Repeat exactly the lines below that lie between the line with "line-height:23.3px; letter-spacing:1.6px; text-align:justify;" and the line with "top:833px; width:236px; height:14px;", counting both of those lines as part of the answer.

Items listed in a dataset
——

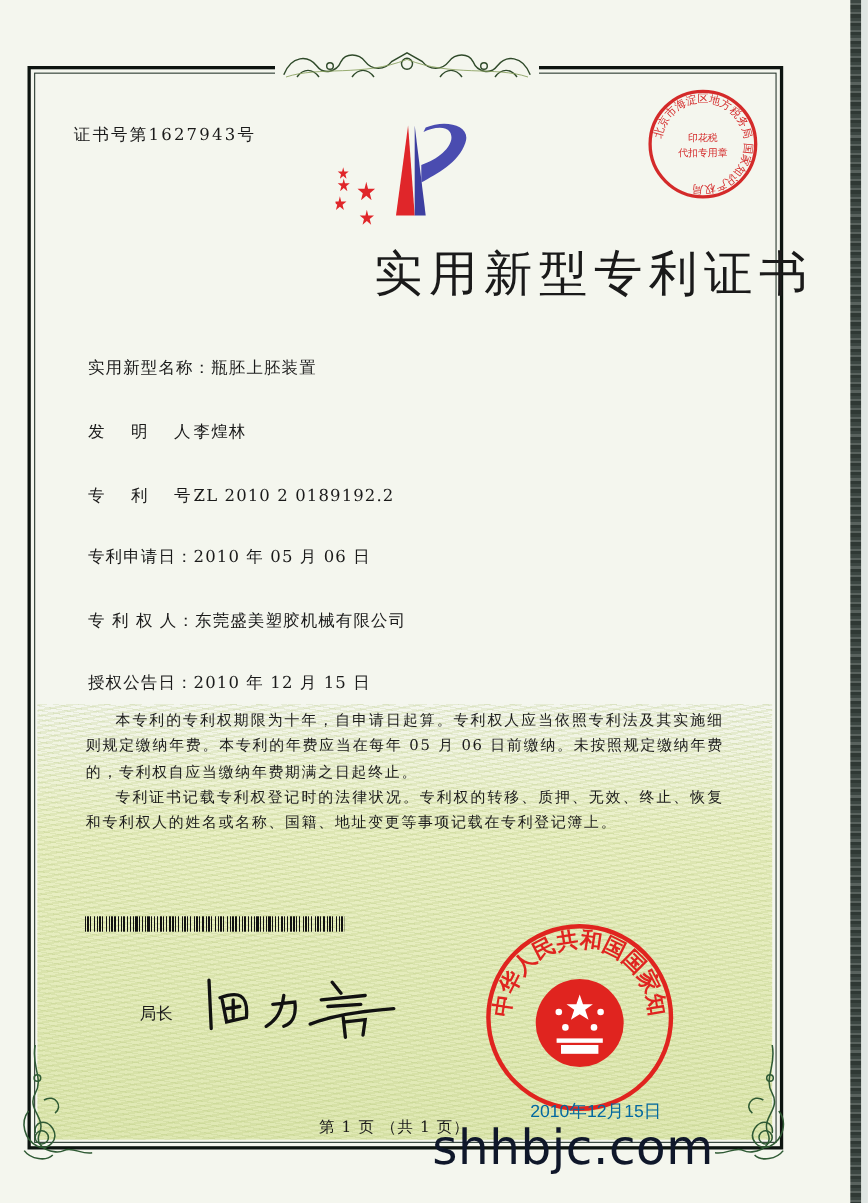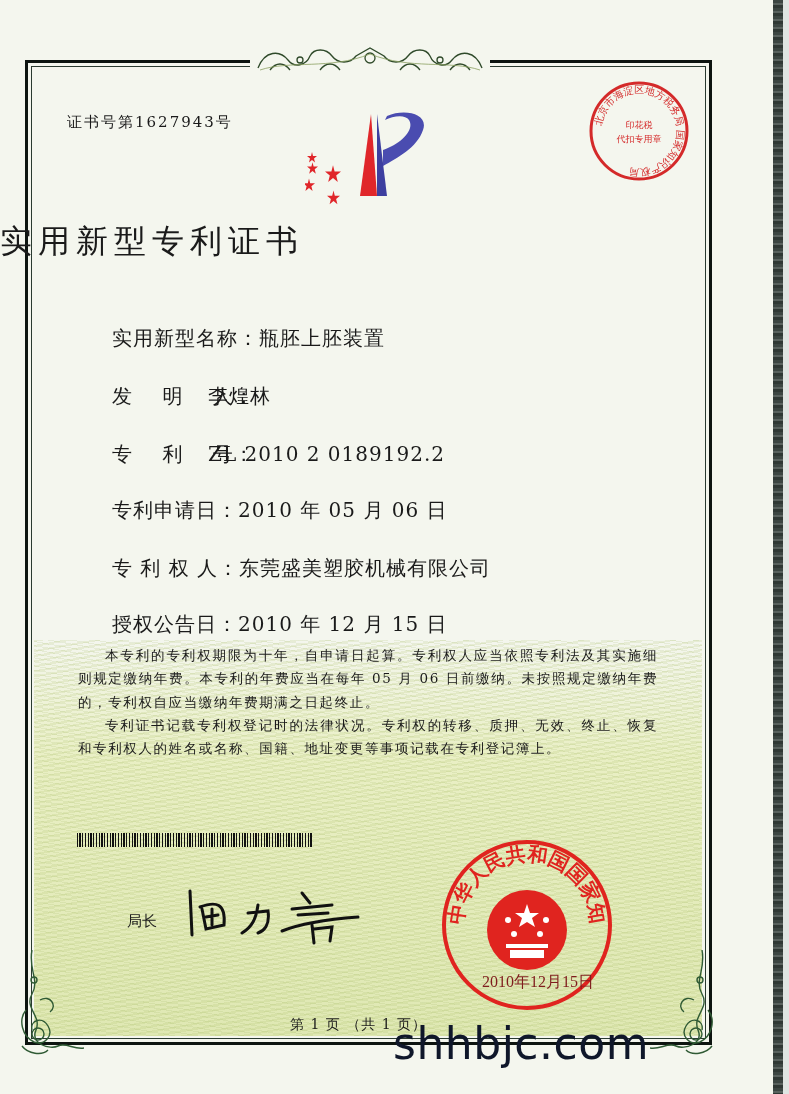--- a/index.html
+++ b/index.html
@@ -24,37 +24,37 @@
     background:
       repeating-linear-gradient(170deg, rgba(170,190,100,0.18) 0 2px, rgba(255,255,255,0) 2px 5px),
       repeating-linear-gradient(10deg, rgba(150,175,90,0.15) 0 1px, rgba(255,255,255,0) 1px 4px),
       linear-gradient(180deg, rgba(240,245,215,0) 0%, #e9efc4 30%, #dfe8b3 100%);
   }
   .ornament-top { position:absolute; left:250px; top:40px; width:240px; height:36px; }
   .ornament-corner { position:absolute; width:70px; height:110px; }
 
   .cert-no { position:absolute; left:67px; top:113px; font-size:15px; letter-spacing:2px; }
   .logo { position:absolute; left:305px; top:110px; width:140px; height:100px; }
-  .title { position:absolute; left:0; width:740px; top:220px; text-align:left;
-    font-size:32px; letter-spacing:6px; font-family:"DejaVu Serif", serif; font-weight:normal; }
+  .title { position:absolute; left:0; width:740px; top:220px; text-align:right;
+    font-size:44px; letter-spacing:6px; font-family:"DejaVu Serif", serif; font-weight:normal; }
 
-  .field { position:absolute; left:80px; font-size:20px; letter-spacing:1px; white-space:pre;margin-left:32px; }
+  .field { position:absolute; left:80px; font-size:15px; letter-spacing:1px; white-space:pre; }
   .field .lbl { display:inline-block; }
   .body-text { position:absolute; left:78px; width:580px; top:644px; font-size:13.5px;
     line-height:23.3px; letter-spacing:1.6px; text-align:justify; }
   .body-text p { margin:0; text-indent:2em; }
 
   .barcode { position:absolute; left:77px; top:833px; width:236px; height:14px;
     background:repeating-linear-gradient(90deg,#111 0 1px,transparent 1px 2px,#111 2px 4px,transparent 4px 5px,#111 5px 6px,transparent 6px 8px,#111 8px 9px,transparent 9px 11px); }
   .director { position:absolute; left:127px; top:912px; font-size:15px; font-family:"DejaVu Sans", sans-serif; }
   .signature { position:absolute; left:182px; top:885px; width:180px; height:60px; }
 
   .stamp-small { position:absolute; left:588px; top:80px; width:102px; height:102px; }
   .stamp-big { position:absolute; left:440px; top:838px; width:174px; height:174px; }
-  .grant-date { position:absolute; left:482px; top:972px; font-size:16px; font-family:Liberation Serif, serif; color:#7f1d1d; }
+  .grant-date { position:absolute; left:482px; top:1000px; font-size:16px; font-family:Liberation Sans, sans-serif; color:#0369a1; }
   .page-no { position:absolute; left:290px; top:1016px; font-size:14px; letter-spacing:1px; }
   .watermark { position:absolute; left:393px; top:1022px; font-family:"DejaVu Sans", "Liberation Sans", sans-serif;
     font-size:44px; color:#0f172a; letter-spacing:0.5px; line-height:1; }
 </style>
 </head>
 <body>
 
 <div class="scan-edge"></div>
 <div class="scan-edge-light"></div>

——

> **Task output**:
     line-height:23.3px; letter-spacing:1.6px; text-align:justify; }
   .body-text p { margin:0; text-indent:2em; }
 
   .barcode { position:absolute; left:77px; top:833px; width:236px; height:14px;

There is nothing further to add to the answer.